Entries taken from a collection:
=== Begin Enclosure ===

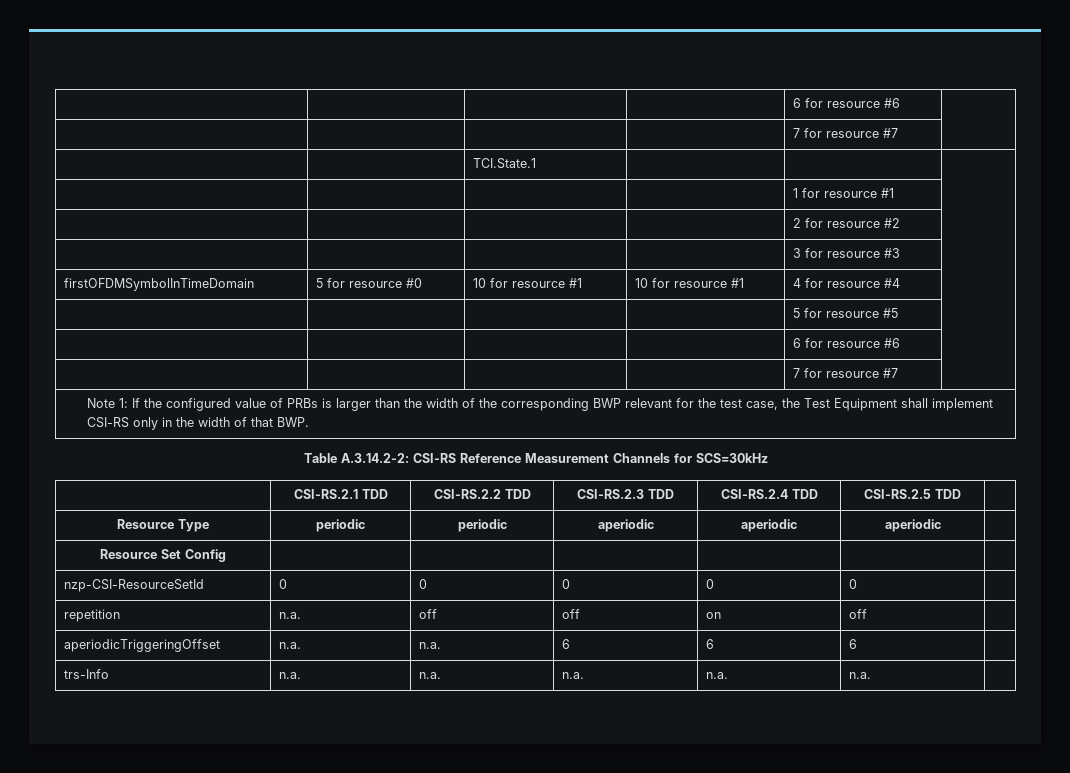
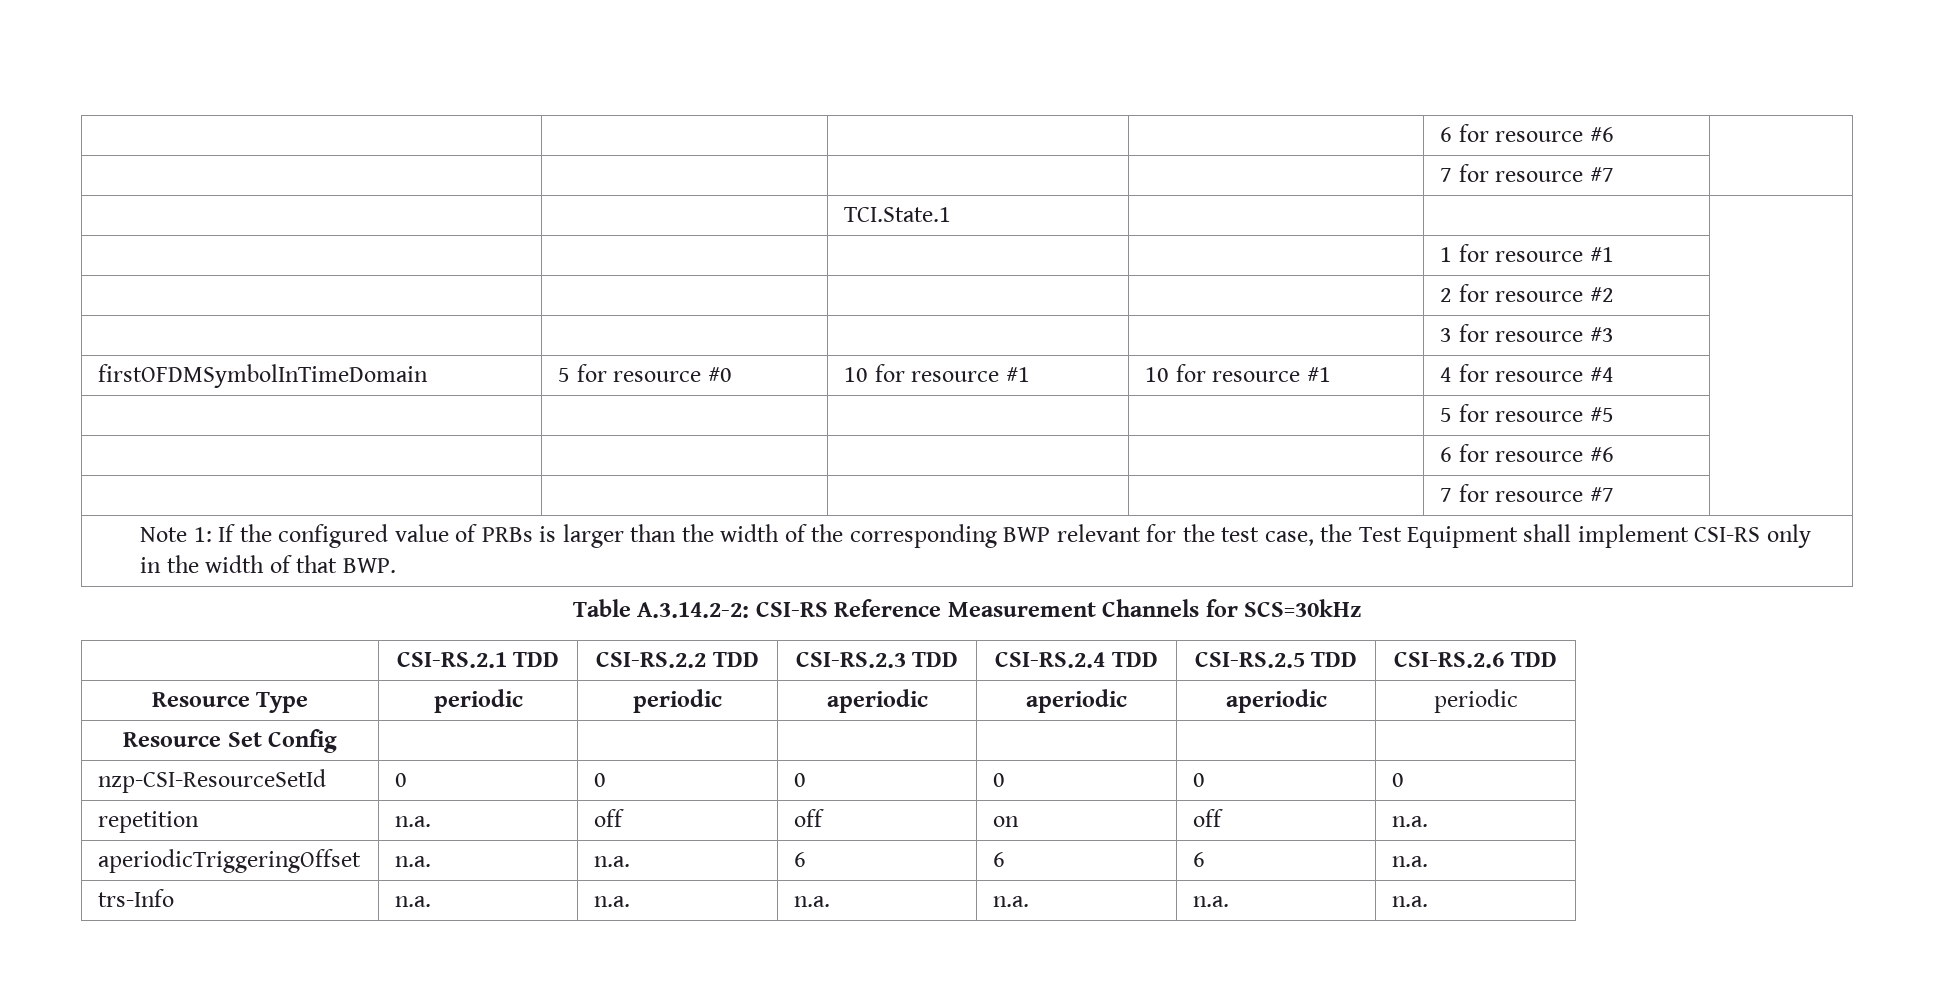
- | CSI-RS.2.1 TDD | CSI-RS.2.2 TDD | CSI-RS.2.3 TDD | CSI-RS.2.4 TDD | CSI-RS.2.5 TDD |
+ | CSI-RS.2.1 TDD | CSI-RS.2.2 TDD | CSI-RS.2.3 TDD | CSI-RS.2.4 TDD | CSI-RS.2.5 TDD | CSI-RS.2.6 TDD
- Resource Type | periodic | periodic | aperiodic | aperiodic | aperiodic |
+ Resource Type | periodic | periodic | aperiodic | aperiodic | aperiodic | periodic
- nzp-CSI-ResourceSetId | 0 | 0 | 0 | 0 | 0 |
+ nzp-CSI-ResourceSetId | 0 | 0 | 0 | 0 | 0 | 0
- repetition | n.a. | off | off | on | off |
+ repetition | n.a. | off | off | on | off | n.a.
- aperiodicTriggeringOffset | n.a. | n.a. | 6 | 6 | 6 |
+ aperiodicTriggeringOffset | n.a. | n.a. | 6 | 6 | 6 | n.a.
- trs-Info | n.a. | n.a. | n.a. | n.a. | n.a. |
+ trs-Info | n.a. | n.a. | n.a. | n.a. | n.a. | n.a.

=== End Enclosure ===

### REQUIRED WORK:
Please transcribe each entry exactly, but skip any picture it holds.

### FINISHED TASK:
- | CSI-RS.2.1 TDD | CSI-RS.2.2 TDD | CSI-RS.2.3 TDD | CSI-RS.2.4 TDD | CSI-RS.2.5 TDD |
+ | CSI-RS.2.1 TDD | CSI-RS.2.2 TDD | CSI-RS.2.3 TDD | CSI-RS.2.4 TDD | CSI-RS.2.5 TDD | CSI-RS.2.6 TDD
- Resource Type | periodic | periodic | aperiodic | aperiodic | aperiodic |
+ Resource Type | periodic | periodic | aperiodic | aperiodic | aperiodic | periodic
- nzp-CSI-ResourceSetId | 0 | 0 | 0 | 0 | 0 |
+ nzp-CSI-ResourceSetId | 0 | 0 | 0 | 0 | 0 | 0
- repetition | n.a. | off | off | on | off |
+ repetition | n.a. | off | off | on | off | n.a.
- aperiodicTriggeringOffset | n.a. | n.a. | 6 | 6 | 6 |
+ aperiodicTriggeringOffset | n.a. | n.a. | 6 | 6 | 6 | n.a.
- trs-Info | n.a. | n.a. | n.a. | n.a. | n.a. |
+ trs-Info | n.a. | n.a. | n.a. | n.a. | n.a. | n.a.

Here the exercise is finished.